### WORK REQUIRED:
Locate every line in the records below that contains the word "such", and copy each one.

[Revision tracking records]
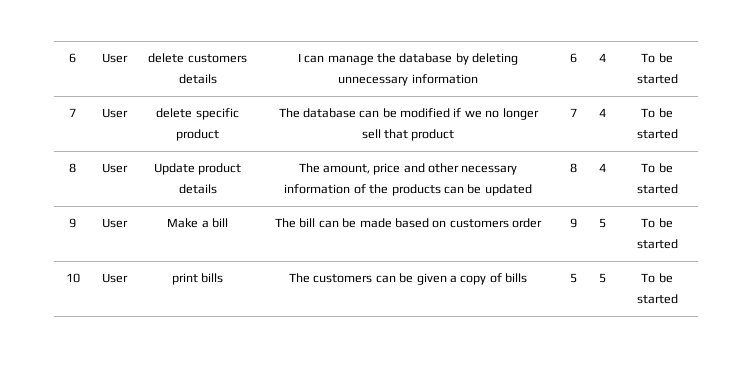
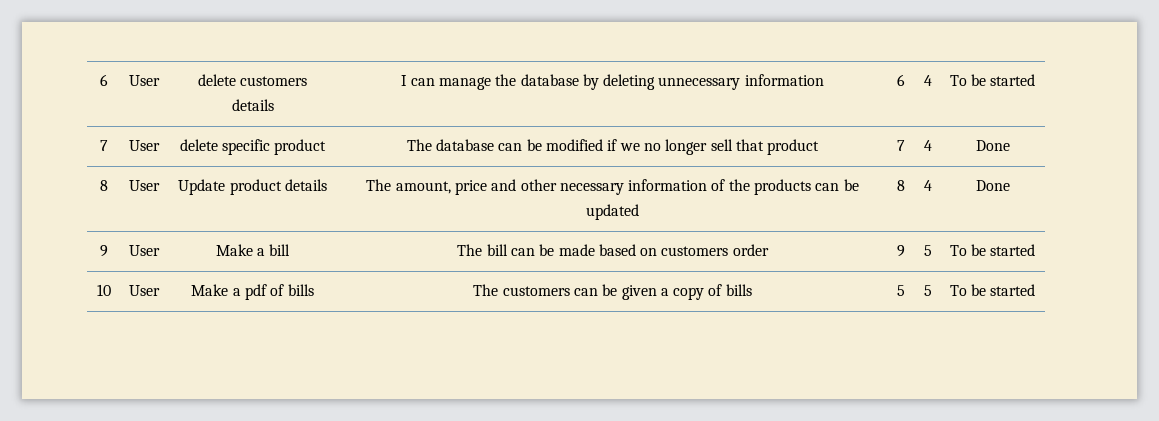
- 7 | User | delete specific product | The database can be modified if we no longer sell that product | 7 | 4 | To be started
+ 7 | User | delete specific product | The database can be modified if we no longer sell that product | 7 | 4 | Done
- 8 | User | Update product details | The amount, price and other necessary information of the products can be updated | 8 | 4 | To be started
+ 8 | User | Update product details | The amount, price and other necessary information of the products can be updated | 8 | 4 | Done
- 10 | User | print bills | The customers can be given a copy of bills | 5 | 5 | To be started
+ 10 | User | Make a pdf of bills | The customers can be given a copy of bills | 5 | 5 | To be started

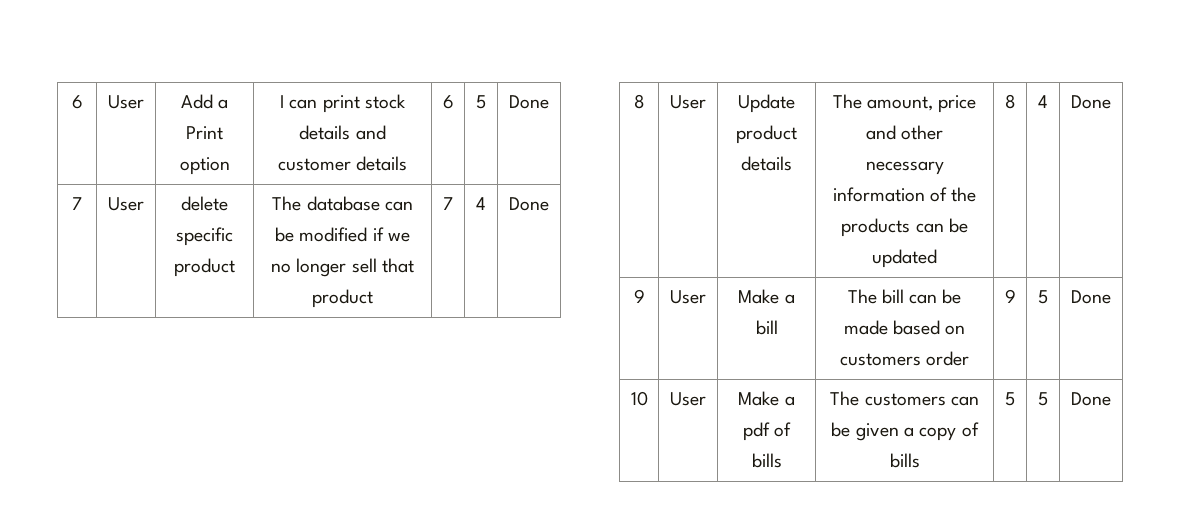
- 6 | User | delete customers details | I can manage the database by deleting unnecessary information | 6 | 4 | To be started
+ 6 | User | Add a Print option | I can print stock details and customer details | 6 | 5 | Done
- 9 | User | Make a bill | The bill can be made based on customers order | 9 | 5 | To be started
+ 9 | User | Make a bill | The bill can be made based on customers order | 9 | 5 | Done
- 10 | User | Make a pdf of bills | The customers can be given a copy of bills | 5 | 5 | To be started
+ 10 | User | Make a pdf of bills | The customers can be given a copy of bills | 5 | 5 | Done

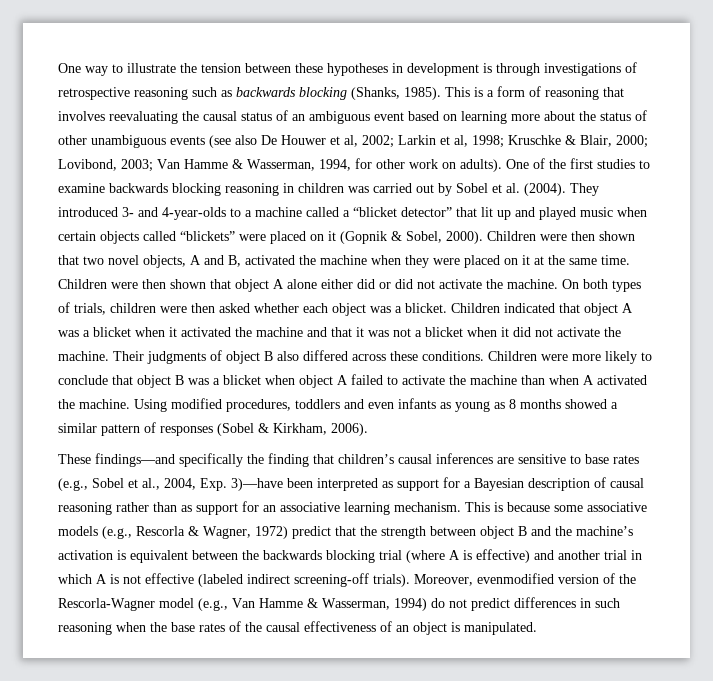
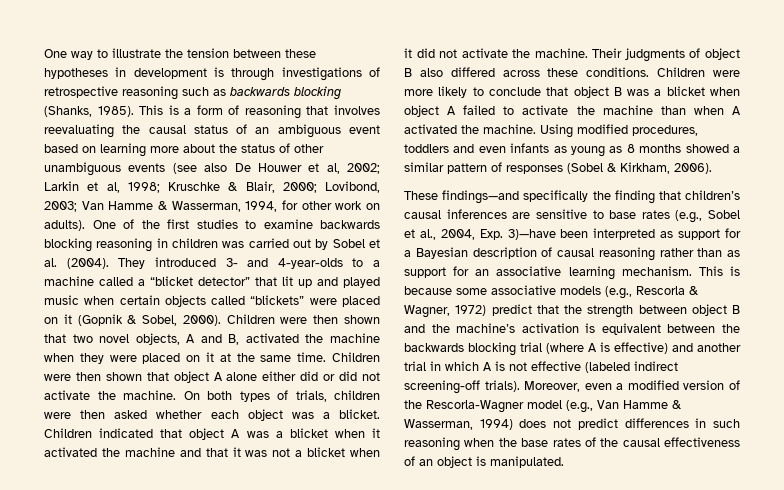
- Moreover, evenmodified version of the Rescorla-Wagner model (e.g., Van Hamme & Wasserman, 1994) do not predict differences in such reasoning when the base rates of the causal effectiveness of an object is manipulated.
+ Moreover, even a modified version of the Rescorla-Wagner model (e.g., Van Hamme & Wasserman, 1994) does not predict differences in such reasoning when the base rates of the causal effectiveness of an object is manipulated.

...

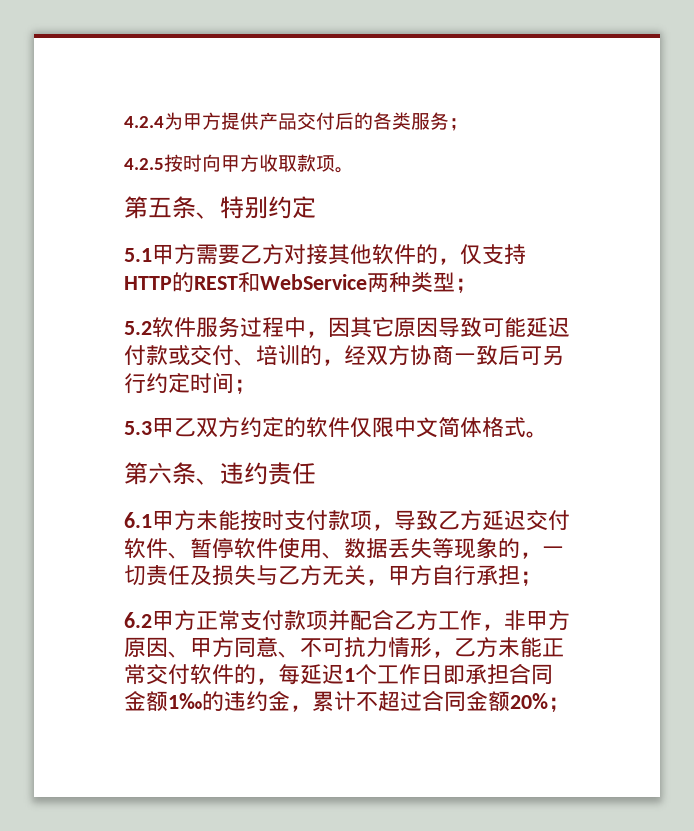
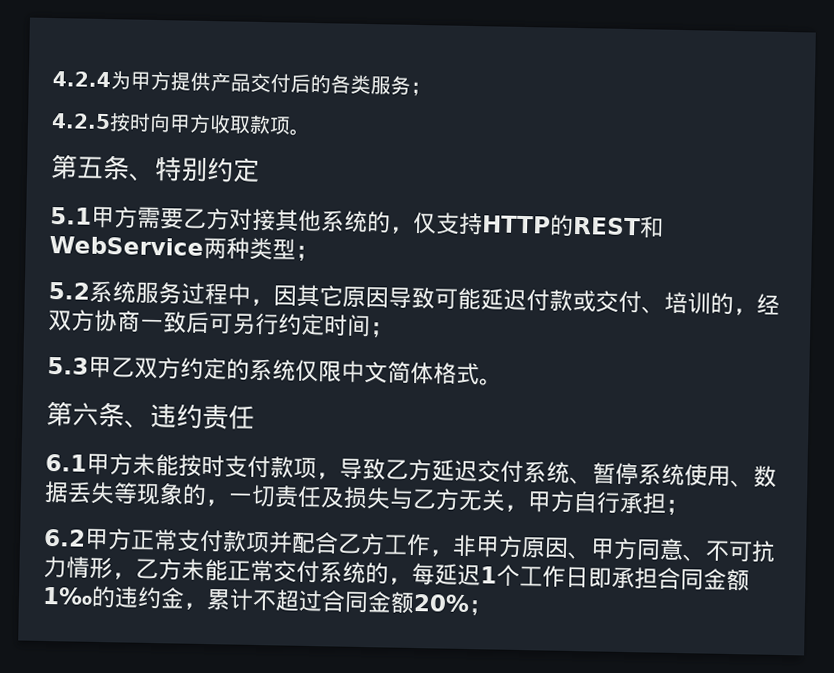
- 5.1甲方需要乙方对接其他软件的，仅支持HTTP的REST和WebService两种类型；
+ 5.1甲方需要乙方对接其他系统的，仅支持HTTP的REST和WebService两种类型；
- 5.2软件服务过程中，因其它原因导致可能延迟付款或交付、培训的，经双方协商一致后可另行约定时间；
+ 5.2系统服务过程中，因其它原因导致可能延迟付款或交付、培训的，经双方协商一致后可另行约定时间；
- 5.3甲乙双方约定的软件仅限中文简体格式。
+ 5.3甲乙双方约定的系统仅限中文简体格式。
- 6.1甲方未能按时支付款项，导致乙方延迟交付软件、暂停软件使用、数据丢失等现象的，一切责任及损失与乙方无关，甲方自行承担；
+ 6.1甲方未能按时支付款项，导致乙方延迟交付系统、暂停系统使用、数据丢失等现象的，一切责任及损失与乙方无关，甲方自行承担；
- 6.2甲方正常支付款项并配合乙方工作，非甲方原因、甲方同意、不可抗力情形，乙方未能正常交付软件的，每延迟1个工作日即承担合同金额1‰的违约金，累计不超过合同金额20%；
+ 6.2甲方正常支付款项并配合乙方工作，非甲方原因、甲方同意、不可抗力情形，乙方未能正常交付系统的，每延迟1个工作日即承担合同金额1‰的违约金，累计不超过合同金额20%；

* * *

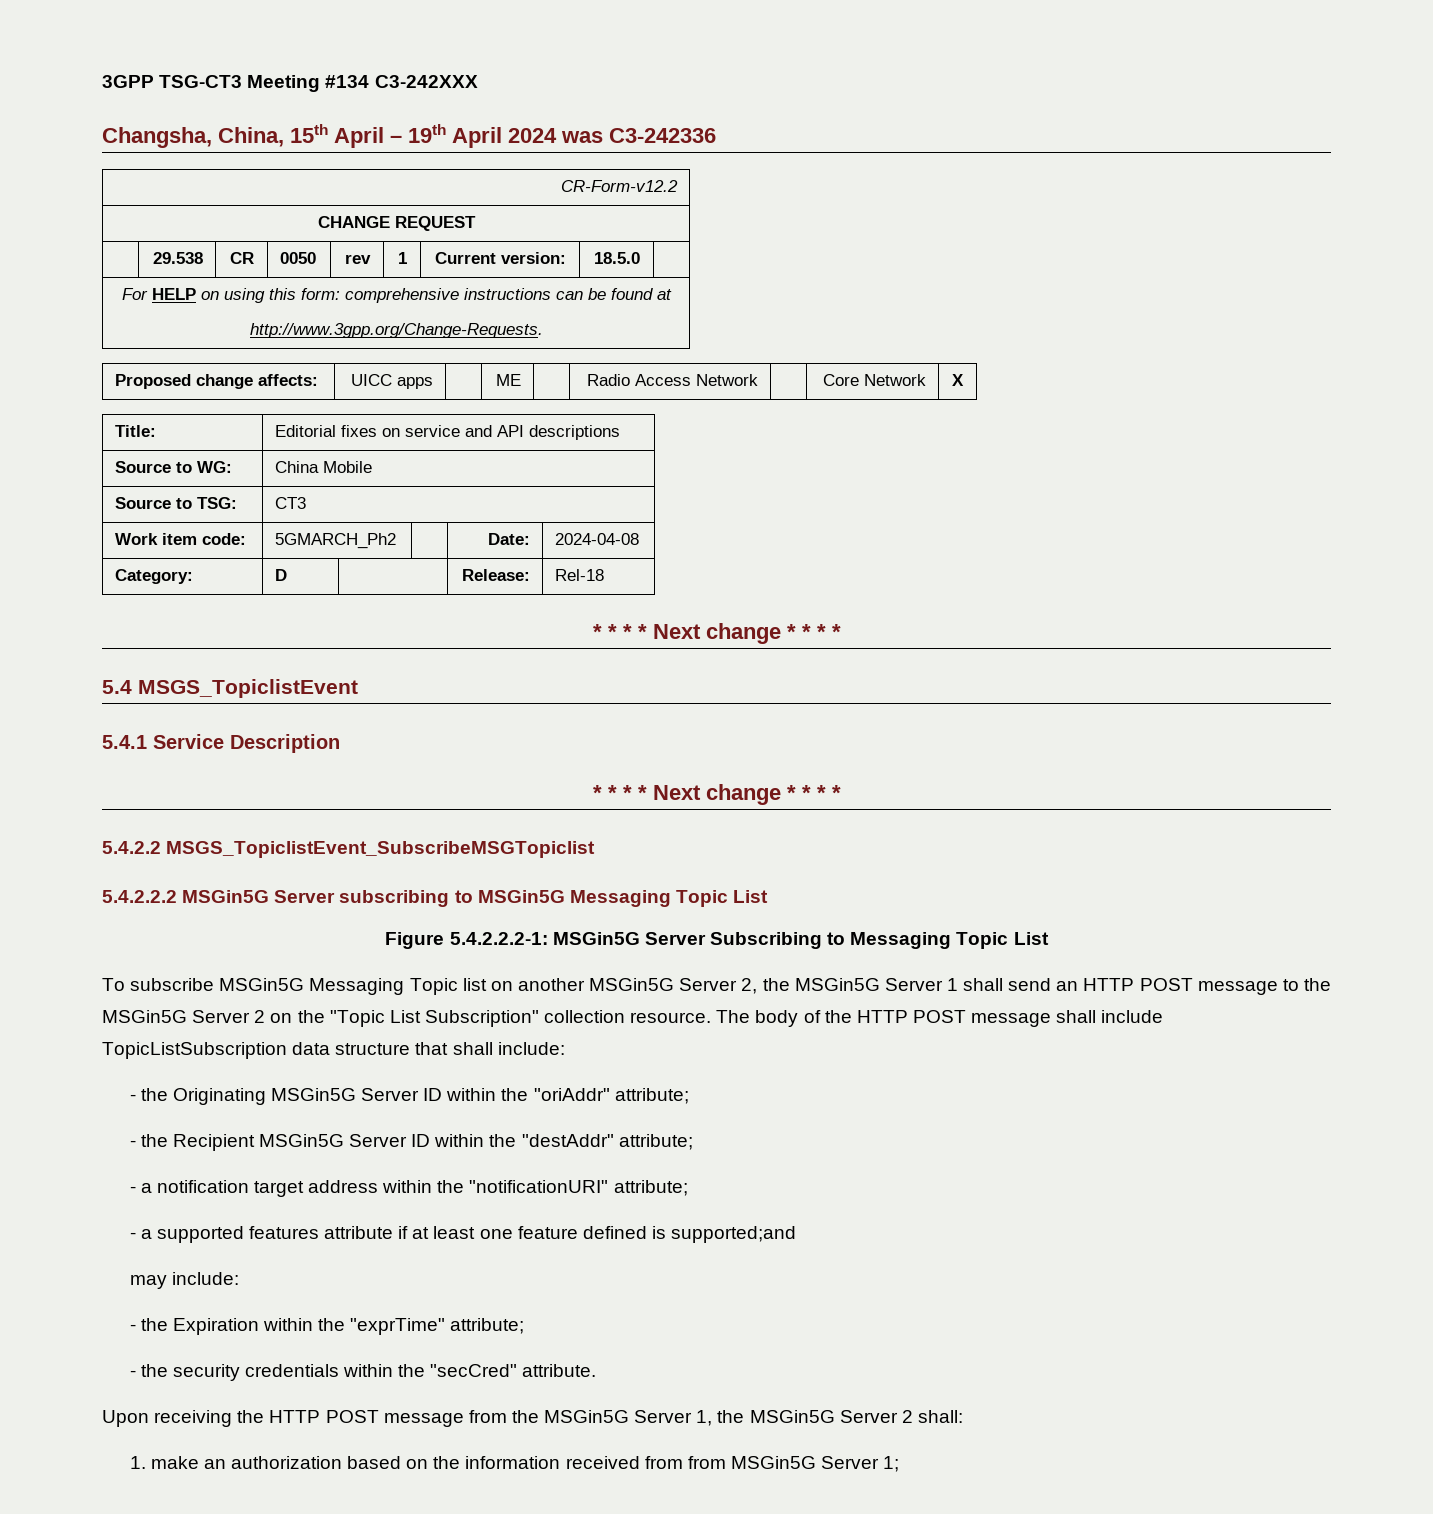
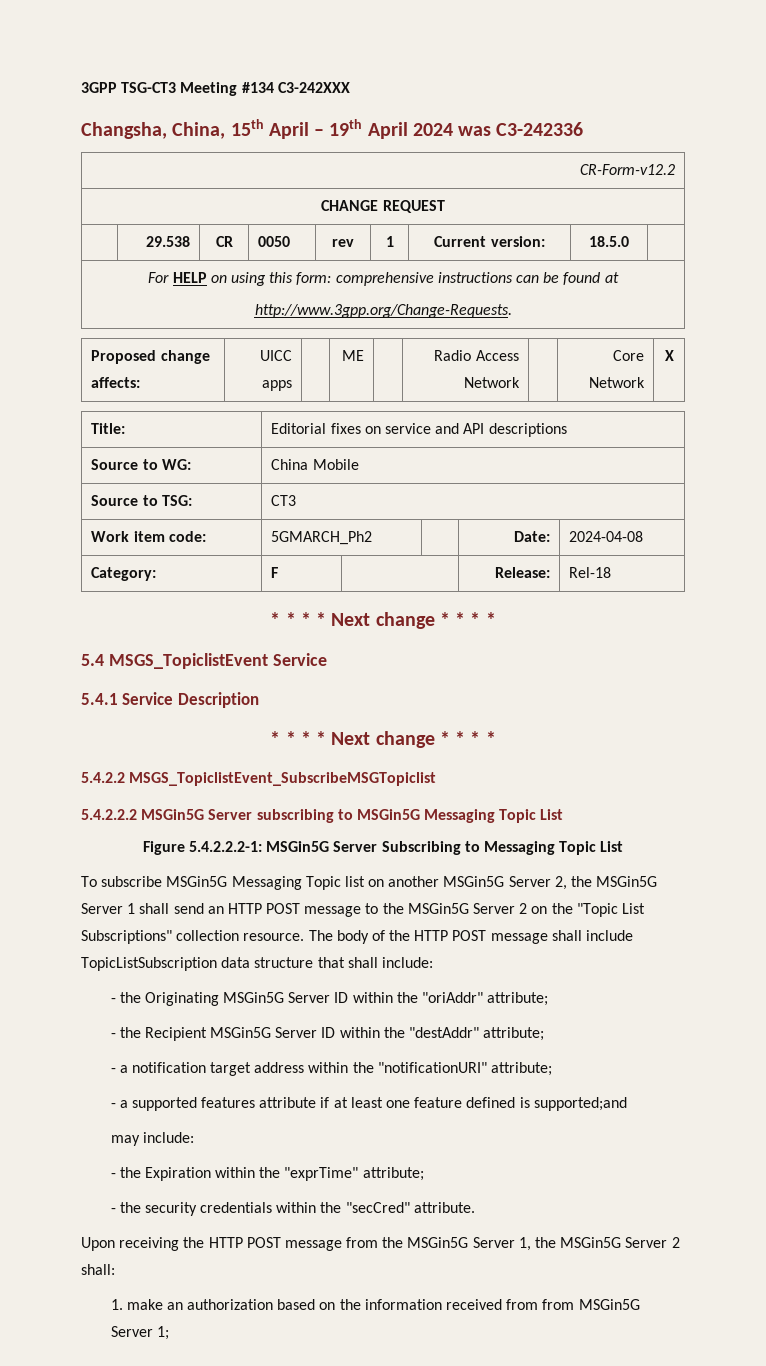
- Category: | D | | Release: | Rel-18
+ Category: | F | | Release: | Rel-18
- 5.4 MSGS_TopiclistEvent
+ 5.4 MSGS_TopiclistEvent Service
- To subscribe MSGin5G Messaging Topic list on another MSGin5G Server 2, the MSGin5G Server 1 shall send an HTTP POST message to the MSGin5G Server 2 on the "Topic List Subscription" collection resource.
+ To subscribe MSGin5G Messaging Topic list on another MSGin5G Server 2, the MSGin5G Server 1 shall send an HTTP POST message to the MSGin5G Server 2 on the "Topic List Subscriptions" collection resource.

### OUTPUT BELOW:
- Moreover, evenmodified version of the Rescorla-Wagner model (e.g., Van Hamme & Wasserman, 1994) do not predict differences in such reasoning when the base rates of the causal effectiveness of an object is manipulated.
+ Moreover, even a modified version of the Rescorla-Wagner model (e.g., Van Hamme & Wasserman, 1994) does not predict differences in such reasoning when the base rates of the causal effectiveness of an object is manipulated.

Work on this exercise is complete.